Very well. Now is as good a time as any, and we will discuss the drinking of the blood. You eat flesh. Do you eat that of man and woman? Maybe a playful love bite now and then, but not beyond that, hey? So, very approximately, the matter rests with me. My only material sustenance is blood, warm and preferably mammalian, but I am indifferent as to what species I use for nourishment. For now, take that as given. Later, if we have time, we will discuss how, as I believe, most of my needful energy comes to me by an as-yet-unmeasured radiation from the sun.
Another peculiarity of the vampirish existence is that the reproductive organs, along with other systems of excretion, cease to function; the body throws off neither seed nor waste. This is not to say that we are passionless; far from it. But whereas in breathing men and women there are many raging lusts — go without food two weeks, water two days, air two minutes, and see if I am using the wrong words — besides the lust for mere sexual activity, for us the blood is the life, the blood is all.
The love of women I have known all my life and for me its essence does not change. But its mode of expression had changed when I awoke from my mortal wounds of 1476. Since then, for me, the blood is all. Oh, I can do without the blood of sweet young women for two months, two years, two centuries, I suppose, if there were reason for such abstinence. I have told you that I never forced Lucy, or Mina, or any of the others.

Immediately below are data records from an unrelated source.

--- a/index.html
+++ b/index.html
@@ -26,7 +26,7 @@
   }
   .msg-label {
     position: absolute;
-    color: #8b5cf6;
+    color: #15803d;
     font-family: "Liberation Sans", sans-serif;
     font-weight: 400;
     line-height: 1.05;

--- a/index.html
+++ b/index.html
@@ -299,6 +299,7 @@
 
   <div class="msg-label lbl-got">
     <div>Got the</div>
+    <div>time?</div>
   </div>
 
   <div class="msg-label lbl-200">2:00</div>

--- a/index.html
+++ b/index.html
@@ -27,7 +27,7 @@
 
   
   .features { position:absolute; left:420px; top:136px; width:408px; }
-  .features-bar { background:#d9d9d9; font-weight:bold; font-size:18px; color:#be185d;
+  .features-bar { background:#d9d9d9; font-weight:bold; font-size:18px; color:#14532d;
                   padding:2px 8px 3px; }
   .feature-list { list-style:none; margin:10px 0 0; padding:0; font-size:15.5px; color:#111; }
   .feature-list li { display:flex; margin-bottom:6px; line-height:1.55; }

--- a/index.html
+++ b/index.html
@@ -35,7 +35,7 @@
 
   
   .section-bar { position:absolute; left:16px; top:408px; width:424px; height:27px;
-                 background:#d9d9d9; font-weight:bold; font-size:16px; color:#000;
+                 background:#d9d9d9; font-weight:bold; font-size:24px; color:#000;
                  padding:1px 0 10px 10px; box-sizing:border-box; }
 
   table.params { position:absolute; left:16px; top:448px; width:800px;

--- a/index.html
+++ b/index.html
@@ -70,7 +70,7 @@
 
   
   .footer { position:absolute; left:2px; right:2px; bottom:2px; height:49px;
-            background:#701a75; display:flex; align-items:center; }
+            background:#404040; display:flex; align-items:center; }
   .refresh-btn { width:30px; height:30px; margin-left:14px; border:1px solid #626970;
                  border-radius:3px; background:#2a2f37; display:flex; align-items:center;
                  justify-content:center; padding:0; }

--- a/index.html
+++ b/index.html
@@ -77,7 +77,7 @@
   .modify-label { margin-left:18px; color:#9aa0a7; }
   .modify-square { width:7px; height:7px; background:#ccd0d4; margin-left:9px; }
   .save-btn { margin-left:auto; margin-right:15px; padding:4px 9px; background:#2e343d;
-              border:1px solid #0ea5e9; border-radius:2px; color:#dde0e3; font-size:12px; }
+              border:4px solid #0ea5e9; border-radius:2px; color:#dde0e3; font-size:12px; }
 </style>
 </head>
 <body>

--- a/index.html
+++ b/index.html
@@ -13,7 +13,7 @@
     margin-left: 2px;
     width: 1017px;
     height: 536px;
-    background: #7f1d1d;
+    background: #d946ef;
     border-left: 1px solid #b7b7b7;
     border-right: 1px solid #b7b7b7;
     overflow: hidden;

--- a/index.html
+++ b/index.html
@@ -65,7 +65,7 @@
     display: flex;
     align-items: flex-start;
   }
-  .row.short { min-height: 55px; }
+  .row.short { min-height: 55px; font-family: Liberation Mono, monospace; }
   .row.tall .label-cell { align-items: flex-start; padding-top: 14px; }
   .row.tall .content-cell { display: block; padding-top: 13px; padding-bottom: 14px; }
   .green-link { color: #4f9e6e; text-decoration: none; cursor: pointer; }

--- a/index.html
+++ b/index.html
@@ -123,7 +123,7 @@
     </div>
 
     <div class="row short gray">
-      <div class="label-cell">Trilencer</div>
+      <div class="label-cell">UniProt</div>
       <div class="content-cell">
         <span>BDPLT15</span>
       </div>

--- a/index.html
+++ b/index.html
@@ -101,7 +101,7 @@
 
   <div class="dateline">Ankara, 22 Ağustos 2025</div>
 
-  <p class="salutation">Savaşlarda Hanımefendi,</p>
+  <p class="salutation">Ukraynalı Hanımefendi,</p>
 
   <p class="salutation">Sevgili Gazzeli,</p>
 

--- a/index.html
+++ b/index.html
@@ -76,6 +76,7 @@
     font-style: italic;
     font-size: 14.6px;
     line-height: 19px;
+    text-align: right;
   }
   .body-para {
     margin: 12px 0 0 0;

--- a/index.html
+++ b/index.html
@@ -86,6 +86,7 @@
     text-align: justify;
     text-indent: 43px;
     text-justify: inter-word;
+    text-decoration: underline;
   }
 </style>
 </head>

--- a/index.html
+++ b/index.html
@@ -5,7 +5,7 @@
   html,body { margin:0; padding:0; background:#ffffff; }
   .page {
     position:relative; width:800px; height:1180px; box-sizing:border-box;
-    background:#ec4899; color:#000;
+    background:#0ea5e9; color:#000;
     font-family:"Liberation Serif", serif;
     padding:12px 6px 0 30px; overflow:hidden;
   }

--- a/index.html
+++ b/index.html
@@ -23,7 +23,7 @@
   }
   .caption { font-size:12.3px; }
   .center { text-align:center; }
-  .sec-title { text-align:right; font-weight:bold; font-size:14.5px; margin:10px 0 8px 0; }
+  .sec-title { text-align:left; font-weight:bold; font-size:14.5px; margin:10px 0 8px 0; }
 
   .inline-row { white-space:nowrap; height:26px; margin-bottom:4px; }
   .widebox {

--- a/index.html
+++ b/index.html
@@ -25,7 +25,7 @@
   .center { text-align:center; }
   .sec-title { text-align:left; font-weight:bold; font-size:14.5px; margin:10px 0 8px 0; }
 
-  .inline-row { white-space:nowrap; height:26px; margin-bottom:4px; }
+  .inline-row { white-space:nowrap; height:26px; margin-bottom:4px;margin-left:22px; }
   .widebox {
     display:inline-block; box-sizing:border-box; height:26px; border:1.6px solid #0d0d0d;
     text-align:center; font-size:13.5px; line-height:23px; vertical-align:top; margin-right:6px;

But never mind. It was on the day following the poor village woman’s visit that Harker, maddened by fear, dared to climb down the outside of the castle wall from his window, far enough to enter my own rooms. Then following an interior passage down to a lower chapel, he came upon the boxes of earth which I and my friends had been preparing for my journey. And snooping into the boxes, he found in one of them your obedient servant, resting. He might have destroyed me on the spot, had he been clever and malign enough, had his wits matched his foolhardy courage that let him dare that wall. For I, of course, was not aware at the time of his investigation.
The trance of daylight, which we usually — but not always — undergo between sunrise and sunset, actually marks, as I believe, our dependence upon the sun. As breathing men cannot healthfully engage in heavy exercise while eating and digesting food, we of the vampire persuasion are at best somewhat lethargic when in the presence of the sun; nor can any of us bear its unshielded rays for very long.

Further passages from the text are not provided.